Corona regulations of masking and distancing, quarantining and curfews--these were all things which discouraged and damaged community life. These things also had psychological effects. Our church decided at the start to try to meet as often as possible as much as the regulations would allow. And not many were against their decisions (to my surprise, having been in an American context where lately people are split down the middle on almost everything). And Germans really follow the rules. Some allowed themselves to become so isolated, they started to have mental breakdowns and even suicidal thoughts. Despite all that, we still somehow saw spiritual growth. We continued to have slow growth in numbers. Young families were still joining the church. Even now, God is doing the work of growth, and we are simply helping to manage it. 

It feels like it's only been a few months since we finally reached a normal level of physical touch and interaction. Sometimes it's still awkward with people, and I still have to ask if hugs are okay (we are huggers at church, if you didn't know).

Part of our job ended up being to help people deal with psychological damage from prolonged absence of physical touch, and in some cases--human contact. And most of the damage happened to our teens. When we started the teen group, we could sense the intense anxiety and so we intentionally bent the rules for their sake. I've worked with youth for over a decade, and one thing I know, young teens need physical and verbal affection. I won't go into detail about how we specifically bent the rules, but I will say that for three years, our teens spent their entire weeks either at home in front of a screen, or with barriers between them and others. They learned to be hesitant to be around people, and scared of contact. Their anxiety levels were through the roof. They were struggling to cope, and some even struggling with suicidal thoughts, directly because of the lack of contact. All this during their formative years. 

So we bent the rules and didn't keep it a secret. The parents knew we were bending the rules and never complained, despite their strict adherence to those rules themselves... They let us keep on doing it for the young people, and kept sending their kids to us, because they knew their kids needed it.  We were a small oasis of *some* normalcy for them and the parents continued to express their appreciation for us being there. 

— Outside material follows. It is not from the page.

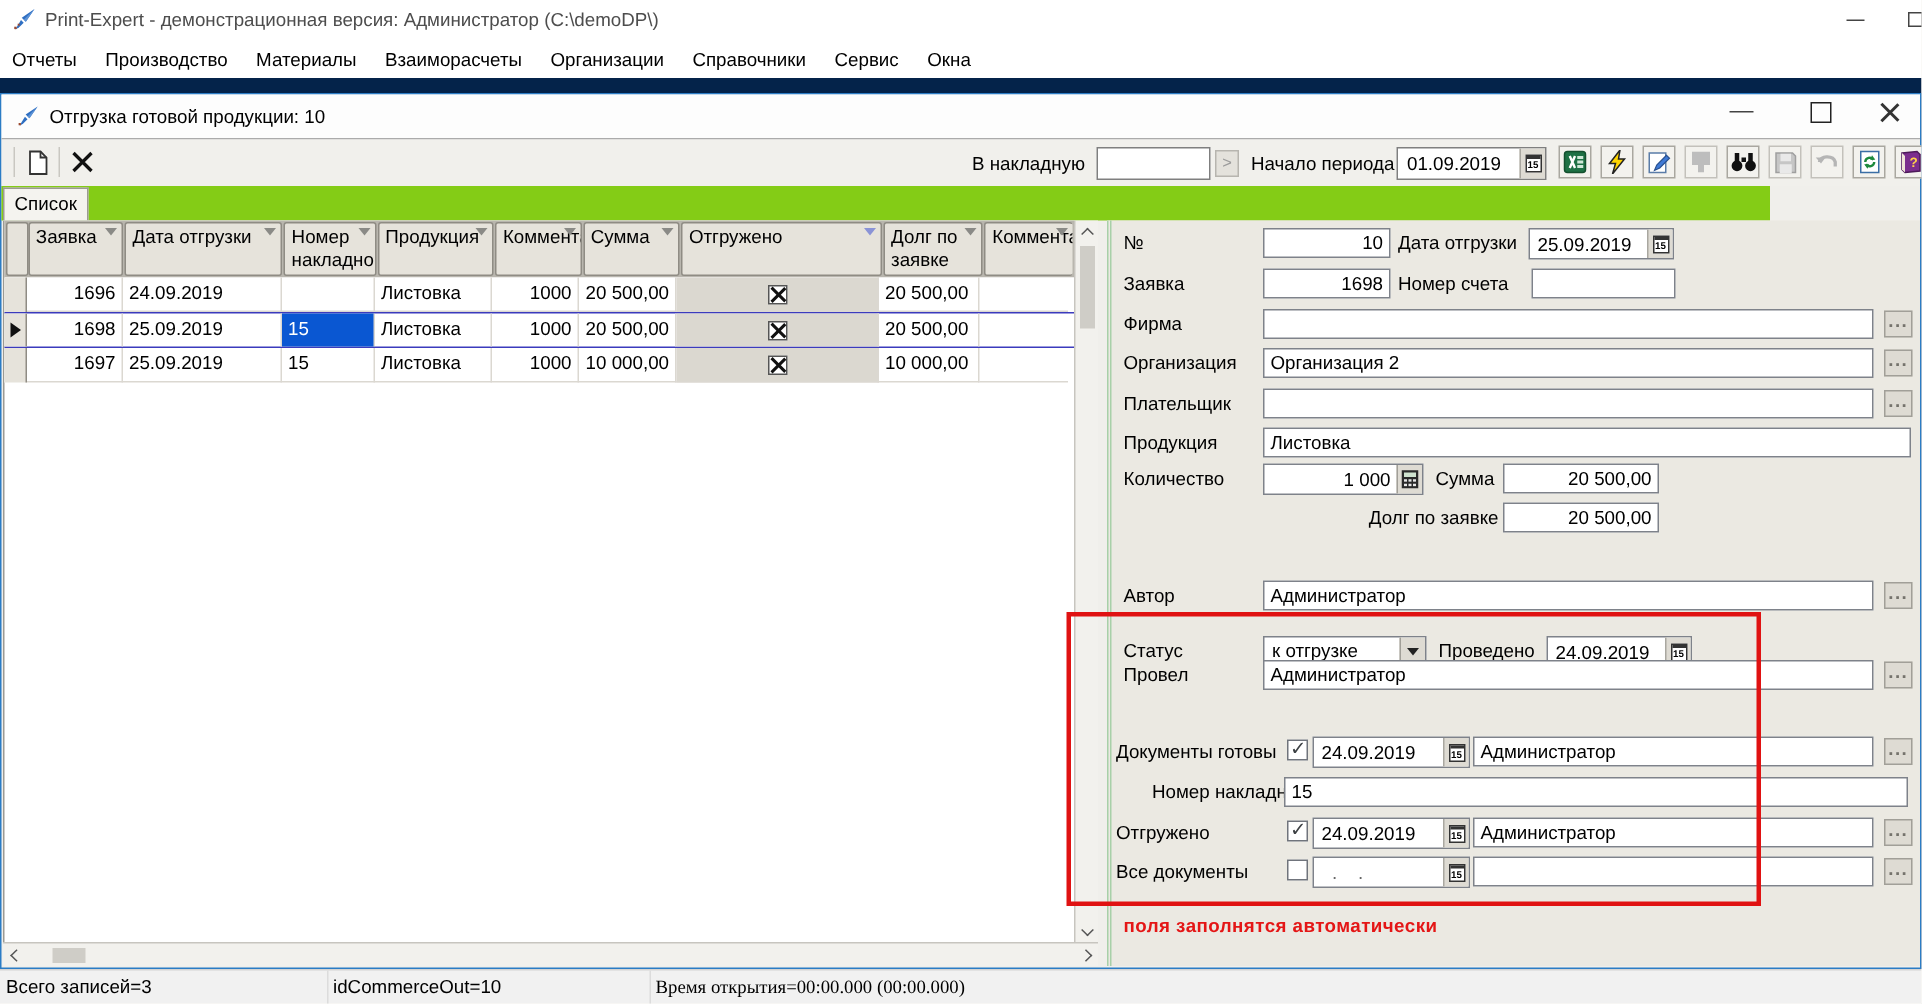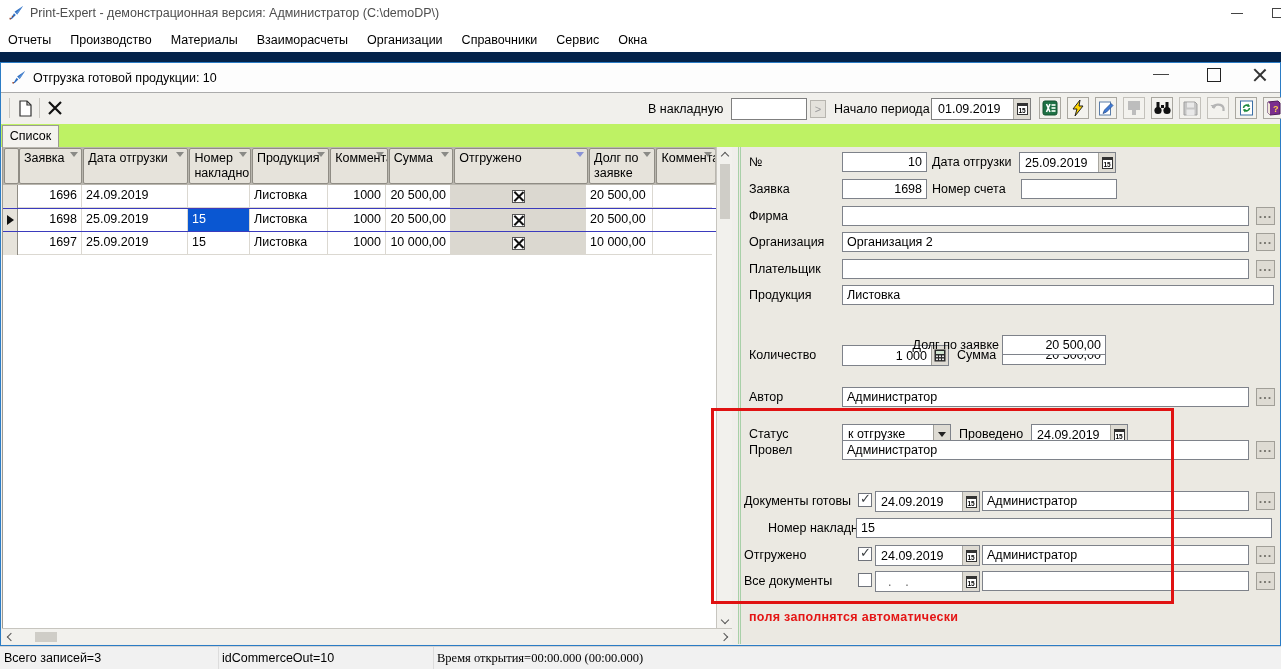"Список" .tabstrip { background: #bef264 -> #84cc16; width: 1279px -> 1179px }
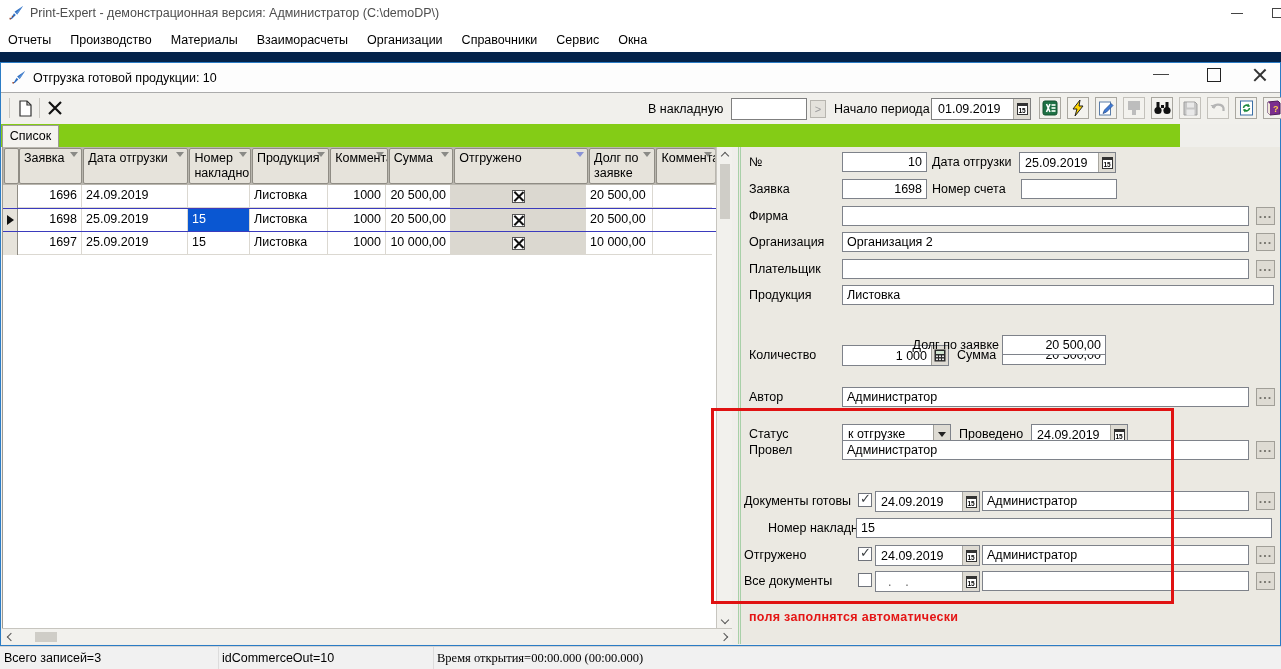"Количество" div.prow { margin-top: 36px -> none }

It's a tradition for the preteens in a German church to go through a confirmation class. It's a year-long class where they learn about the basic tenets of their faith. Almost everyone goes through a confirmation class, even if they don't consider themselves believers. They usually have one retreat and one graduation ceremony at the end of the year. Our church also has them host one Sunday service to experience the duties of the church. The first year, Dustin and I sat in for some of these classes to get to know the kids, and learn how it's done.

Our teens in their confirmation class during semi-lockdowns 2021

Luckily the pandemic regulations started to relax, and we were able to take our youth on their retreat that first year. During that retreat, we had to take a corona test every morning as a precautionary measure, just to be allowed to be together. One morning at the breakfast table, a boy tested positive. I watched him crumble in horror and humiliation as his friends began scooting their chairs away from him. This was a special trip which every German kids expects to experience in their preteen life, and his had come to an abrupt end. His mom was there within 2 hours to pick him up (no one else got sick). I had never seen any moment like that in my life, where someone became a pariah to their group in a matter of seconds. I will never forget it. I know that was a trauma for him. I know it was extremely difficult for our leaders to enforce. And I know the pandemic caused our teens to experience a lot of other small traumas like this one. That can add up across two, three years.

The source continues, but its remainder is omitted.